The main (robot) protagonists, Astro (Tobio) and Tima, both have similar backgrounds: they are built as 'replacements' for lost relatives by their creators, they are both 'cutting edge' in terms of AI, blurring the line between humans and robots. Both robots were also created to serve a 'higher purpose' for their creator which serves as a central plot point.
The artstyle remains faithful to the Tezuka style, and his 'star system' (where characters are not restricted to certain series, but 'act' in multiple, unrelated stories - provide cameos if you will) is in place. Duke Red, Rock, Boon and many more of Tezuka's characters make appearances in both Metropolis and Astro Boy.
In short - same creator, same themes, same characters - subtle differences in approach and story.
*Recommendation for the 2003 Astro Boy series as this one follows Tezuka's concept more closely than the 60s and 80s series.
Both are about robots that look like humans in a world where robots are really liked all that much and treated as tools or machines then as things with feelings. Both have a cheery start but both have darker sides and some really sad scences. Both are great older animes that I grew up watching
just about any astroboy can put into effect here, but both are based off the mecha idea, just opposite genders.
Murao Mima has created a robot daughter named Key, but after raising her for a very short time, Mima dies, leaving behind cryptic messages telling Key how she can become human. Key must struggle alone to learn the harsh lessons of life and search for the 'key' to her own dream: the power of 30,000 friends to make her a real human girl.
Both odd and forboding tales of the near future, Key the Metal Idol and Metropolis share interesting views into technology, society, and the way people perceive machines and progress. You won't have a hard time liking both, if either.
Tima and Key are both more powerful than their naive selves could ever imagine, and because of that, they are being persued by powerul, evil men who want that power. Also, you're never a hundred percent sure what they are! Are they human, robot, or something in between?
The year is 2179: humans and robots have colonized Mars. A newer Third-Type robot has been designed to interact undetected in human society. That is, until a man named D'anclaude discovers their secret and starts a movement to wipe them out. Armitage is a Third-Type that works for the police with her partner Ross, and now these two must rid the planet of D'anclaude and his evil plans.
Armitage - Polymatrix is another story of human looking robots. I like Armitage way better than Metropolis since it got more story. I'm sure you will like it alot too.
Both Armitage and Metropolis have female humanoid robots as the main characters in a future not so far from our own, but there the similarities end. Armitage is a willful, rough and tough warrior, while Tima is timid and helpless for most of the movie.
In a world where mankind is at the brink of destruction, one lone scientist has concocted the means to save it: bioroids. These artificial humans coexist with humans in the city of Olympus, under the watchful eye of the supercomputer Gaia -- to stabilize society. The military strongly opposes their use, however, and the elite soldier Deunan may hold the key to saving both the human race and the lives of the bioroids. Teamed up with an old friend, Briareos, Deunan must race against the clock to discover the secret of the Appleseed before countless lives are tragically lost...
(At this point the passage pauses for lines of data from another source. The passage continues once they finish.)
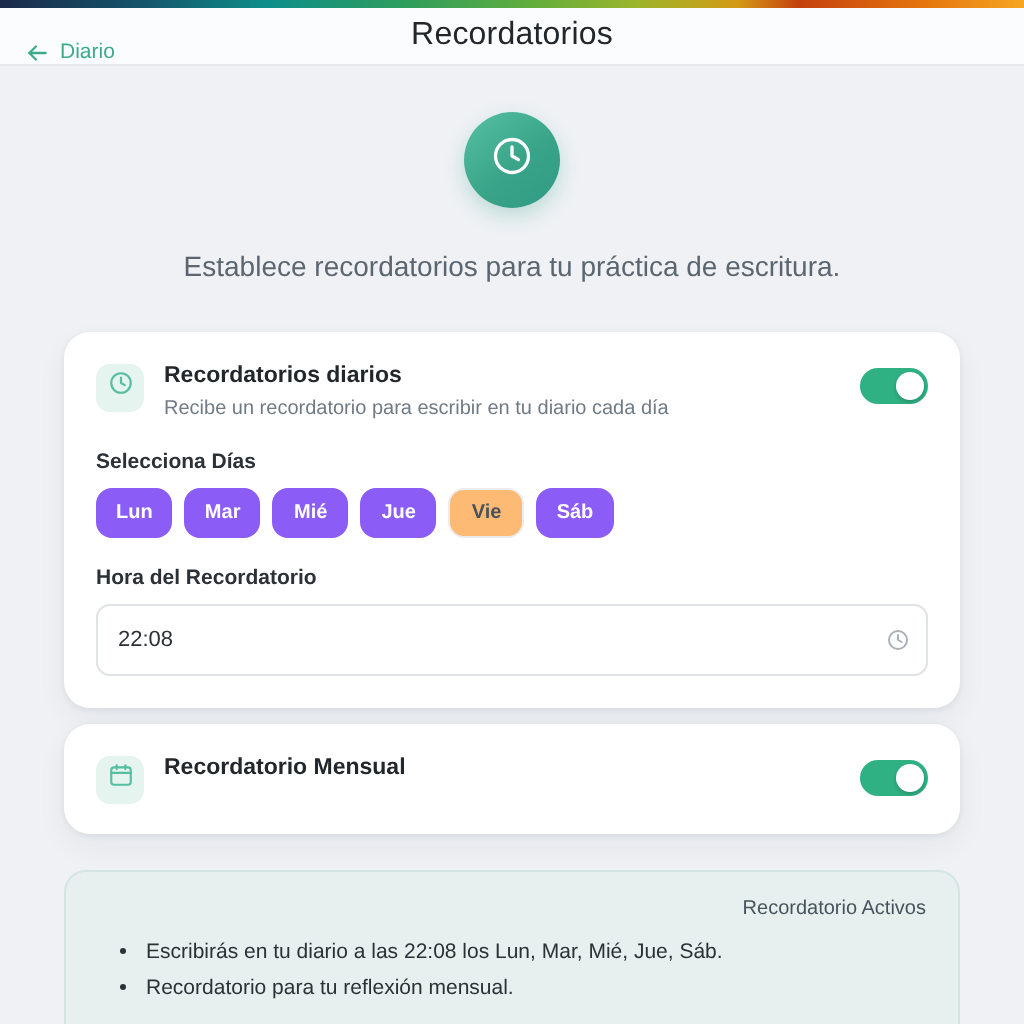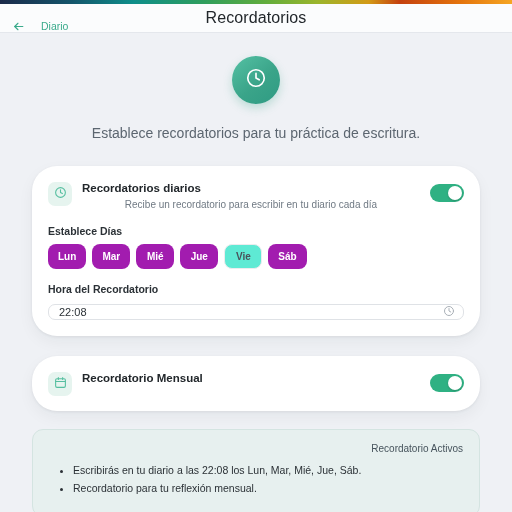--- a/index.html
+++ b/index.html
@@ -51,7 +51,7 @@
     left: 12px;
     display: flex;
     align-items: center;
-    gap: 16px;
+    gap: 5px;
     color: #3bab8c;
     font-size: 10.5px;
     cursor: pointer;

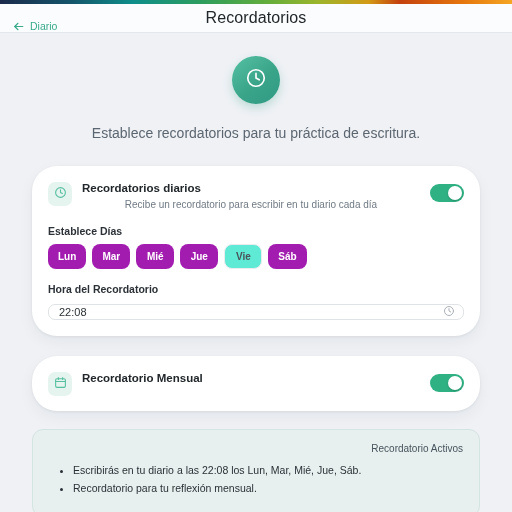--- a/index.html
+++ b/index.html
@@ -95,7 +95,7 @@
   
   .card {
     background: #ffffff;
-    border-radius: 25px;
+    border-radius: 13px;
     box-shadow: 0 1px 3px rgba(22,30,40,.07), 0 6px 16px rgba(22,30,40,.05);
     padding: 15px 16px 16px;
   }

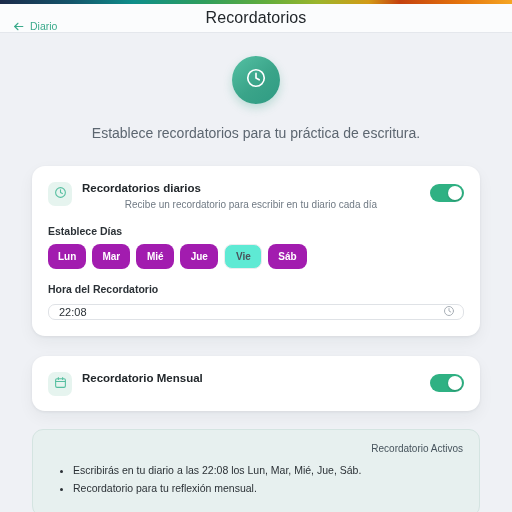--- a/index.html
+++ b/index.html
@@ -127,7 +127,6 @@
     color: #707a84;
     margin-top: 3px;
     line-height: 1.3;
-    text-align: center;
   }
 
   

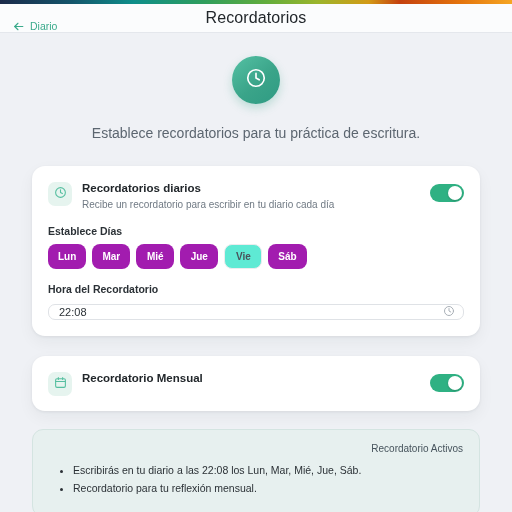--- a/index.html
+++ b/index.html
@@ -277,7 +277,7 @@
       </div>
     </div>
 
-    <div class="field-label">Establece Días</div>
+    <div class="field-label">Selecciona Días</div>
 
     <div id="day-row">
       <div class="day-chip on">Lun</div>

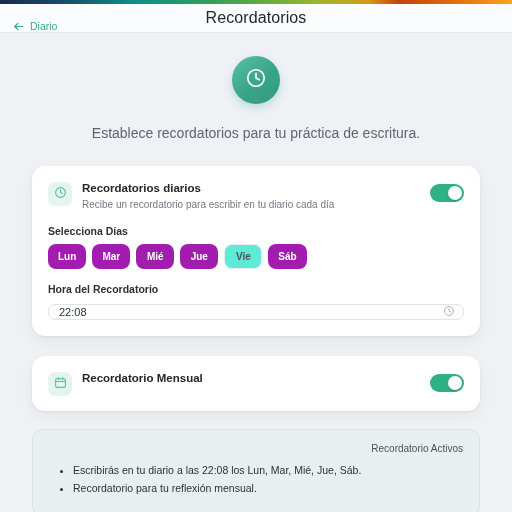--- a/index.html
+++ b/index.html
@@ -170,7 +170,7 @@
     user-select: none;
     border: 1px solid transparent;
   }
-  .day-chip.on  { background: #a21caf; color: #ffffff; }
+  .day-chip.on  { background: #8b5cf6; color: #ffffff; }
   .day-chip.off { background: #5eead4; color: #4a525a; border-color: #ececee; }
 
   

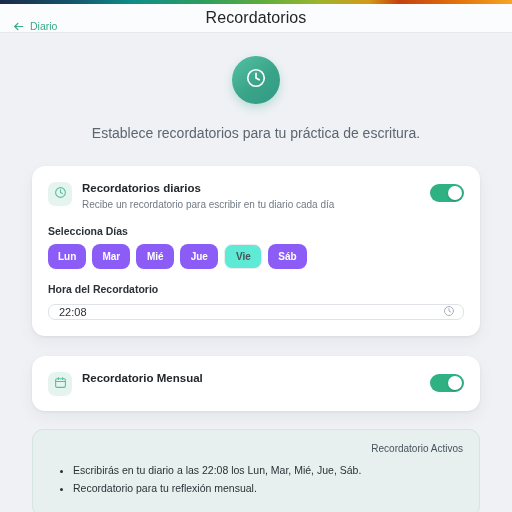--- a/index.html
+++ b/index.html
@@ -171,7 +171,7 @@
     border: 1px solid transparent;
   }
   .day-chip.on  { background: #8b5cf6; color: #ffffff; }
-  .day-chip.off { background: #5eead4; color: #4a525a; border-color: #ececee; }
+  .day-chip.off { background: #fdba74; color: #4a525a; border-color: #ececee; }
 
   
   #time-label { }

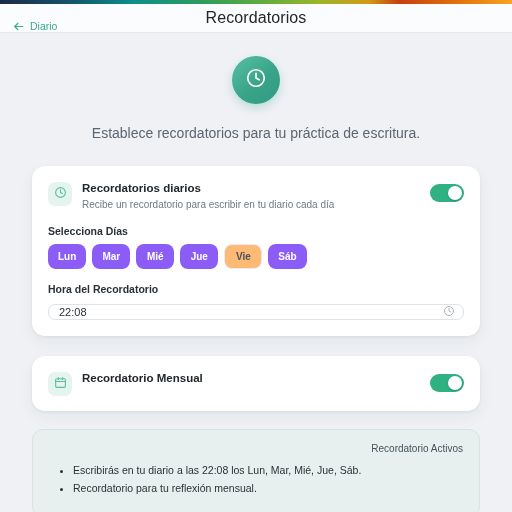--- a/index.html
+++ b/index.html
@@ -181,7 +181,7 @@
   }
   #time-input {
     width: 100%;
-    height: 16px;
+    height: 36px;
     padding: 0 28px 0 10px;
     border: 1px solid #dfe2e6;
     border-radius: 7px;

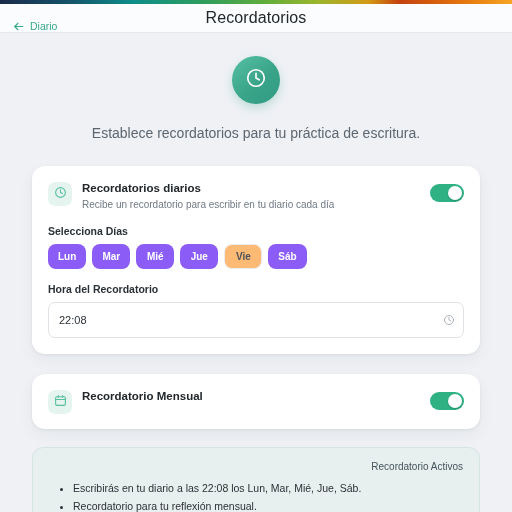--- a/index.html
+++ b/index.html
@@ -100,7 +100,7 @@
     padding: 15px 16px 16px;
   }
   #card-daily { margin-top: 22px; }
-  #card-monthly { margin-top: 20px; padding-bottom: 15px; }
+  #card-monthly { margin-top: 8px; padding-bottom: 15px; }
 
   .card-head {
     display: flex;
Both Metropolis and Appleseed explore futures where technology and scientific advance radically affects humanity and people's outlook on moral and ethical issues.
Both, Appleseed and Metropolis have superb animation and music, both are cyberpunk movies that also have social and ethical themes.
Constable Fuse is part of an elite Special Forces unit known as the Capital Police whose mission is to maintain peace during a time of civil unrest. Fuse becomes entangled within a web of intrigue and politics between the Capital Police, the government intelligence bureau, and a secret society known as Jin-Roh – the Wolf Brigade.